Pedro  estaba hablando con Ricardo, el guarda que estaba preparando el informe, cuando sonó su móvil. Miró el identificador de llamadas y su día cambió de color. Se disculpó un momento, se alejó un poco y contestó.

—¿Nico? ¿Eres tú?

—Sí. Gracias por las fotos.

—De nada. ¿Qué te parece ésa en la que estamos delante del helicóptero?

—¡Me encanta! Oye, Pepe, ¿Qué estás haciendo?

 Posó la mirada en la larga fila de coches parados delante del accidente. Los conductores no dejaban de detenerse para tomar fotos del autobús siniestrado, creando un atasco monstruoso. Como Nico tenía sólo seis años, decidió que era mejor omitir los detalles.

—Trabajando.

Siempre había experimentado un gran gozo en hacer el trabajo que le gustaba en el único lugar del mundo donde quería estar. Sin embargo, algo faltaba en su vida desde que Nico y su tía se habían ido. Un vacío nuevo para él había ocupado el lugar de su corazón. No había antídoto para su mal, excepto conseguir que ellos volvieran al parque. Pero, para que eso pasara, Paula tenía que desapegarse de Santiago.

—Me gustaría estar allí. ¿Pepe? —lo llamó el niño, con la voz impregnada de tristeza.

Pedro apretó el teléfono con más fuerza, dejando que la nostalgia del niño le llegara al corazón.

—¿Qué pasa, campeón? —preguntó, sabiendo cuál era la respuesta.

—Me gustaría que Pau y yo no nos hubiéramos ido. Quiero estar contigo.
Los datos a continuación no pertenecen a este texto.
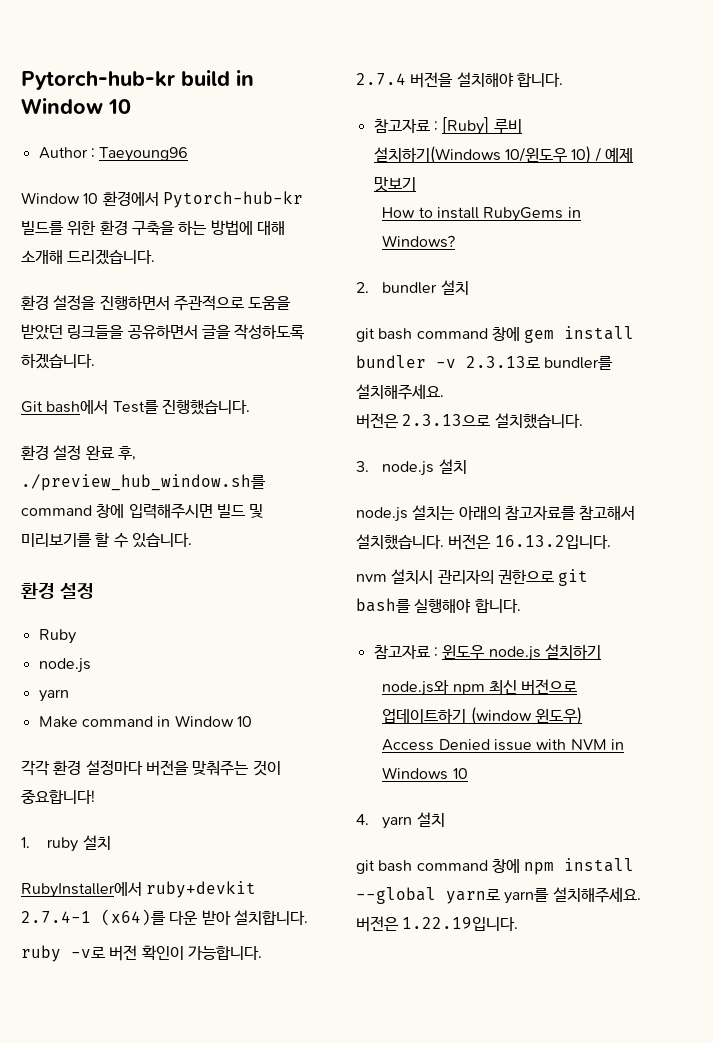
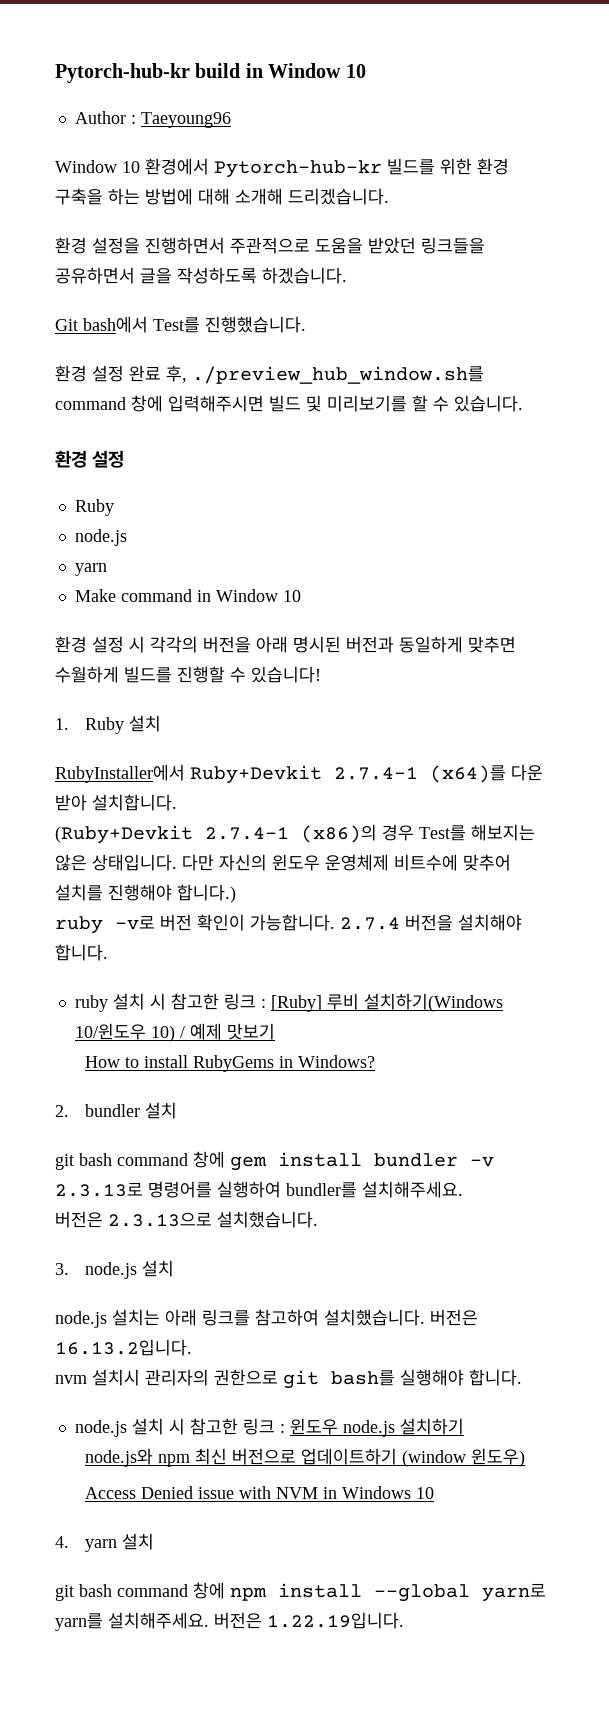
- 각각 환경 설정마다 버전을 맞춰주는 것이 중요합니다!
+ 환경 설정 시 각각의 버전을 아래 명시된 버전과 동일하게 맞추면 수월하게 빌드를 진행할 수 있습니다!
- 1. ruby 설치
+ 1. Ruby 설치
- RubyInstaller에서 ruby+devkit 2.7.4-1 (x64)를 다운 받아 설치합니다.
+ RubyInstaller에서 Ruby+Devkit 2.7.4-1 (x64)를 다운 받아 설치합니다.
+ (Ruby+Devkit 2.7.4-1 (x86)의 경우 Test를 해보지는 않은 상태입니다. 다만 자신의 윈도우 운영체제 비트수에 맞추어 설치를 진행해야 합니다.)
- 참고자료 : [Ruby] 루비 설치하기(Windows 10/윈도우 10) / 예제 맛보기
+ ruby 설치 시 참고한 링크 : [Ruby] 루비 설치하기(Windows 10/윈도우 10) / 예제 맛보기
- git bash command 창에 gem install bundler -v 2.3.13로 bundler를 설치해주세요.
+ git bash command 창에 gem install bundler -v 2.3.13로 명령어를 실행하여 bundler를 설치해주세요.
- node.js 설치는 아래의 참고자료를 참고해서 설치했습니다.
+ node.js 설치는 아래 링크를 참고하여 설치했습니다.
- 참고자료 : 윈도우 node.js 설치하기
+ node.js 설치 시 참고한 링크 : 윈도우 node.js 설치하기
Pedro escuchó un sollozo. En cuestión de segundos, el niño estaba llorando a moco tendido. De fondo,  oyó a su abuelo urgiéndole a que colgara. ¿Dónde estaría Paula?, se preguntó él. ¿Con su ex?

—Vamos, chico —le interpeló su abuelo.

—¡Nooo! ¡No quiero colgar! Por favor, déjame hablar con Pepe un poco más…

—¿Nico? —dijo Pedro al teléfono con la intención de calmarlo. Sin embargo, al igual que había sucedido en Oakhurst, el niño estaba fuera de control y no lo escuchaba. Con cada sollozo de Nico, a él se le encogía el corazón un poco más.

—Dile adiós —ordenó su abuela al fin con firmeza.

 —De acuer-acuerdo. A-adiós.

Pedro oyó otro sollozo y, luego, colgaron. Aquello era una agonía, pensó.

—¿Jefe? —lo llamó Ricardo. Pedro se giró-. ¿El incendio de Manuel Meadow ha ido a peor?

¿Incendio?, pensó Pedro y meneó la cabeza para concentrarse.

—No. Está bajo control.

—Me alegro —repuso el guarda y titubeó un momento—. ¿Estás bien?

No, y nunca volvería a estarlo, pensó Pedro.

—Sí. ¿Has terminado el informe?

Ricardo asintió y le tendió el papel. Lo leyó y lo firmó.

—Excelente trabajo —dijo, y se lo devolvió—. Me voy a la central. Llámame si me necesitas.

El piloto del helicóptero lo esperaba para llevarlo de vuelta al pueblo. Pedro tenía que entrevistarse con dos guardabosques nuevos que habían sido transferidos del Parque Nacional Zion. Después, había quedado con el superintendente para comer. A continuación, tenía que asistir a un seminario de cuatro horas en el auditorio del parque para hablar de los planes para prevenir la proliferación de plantas invasivas.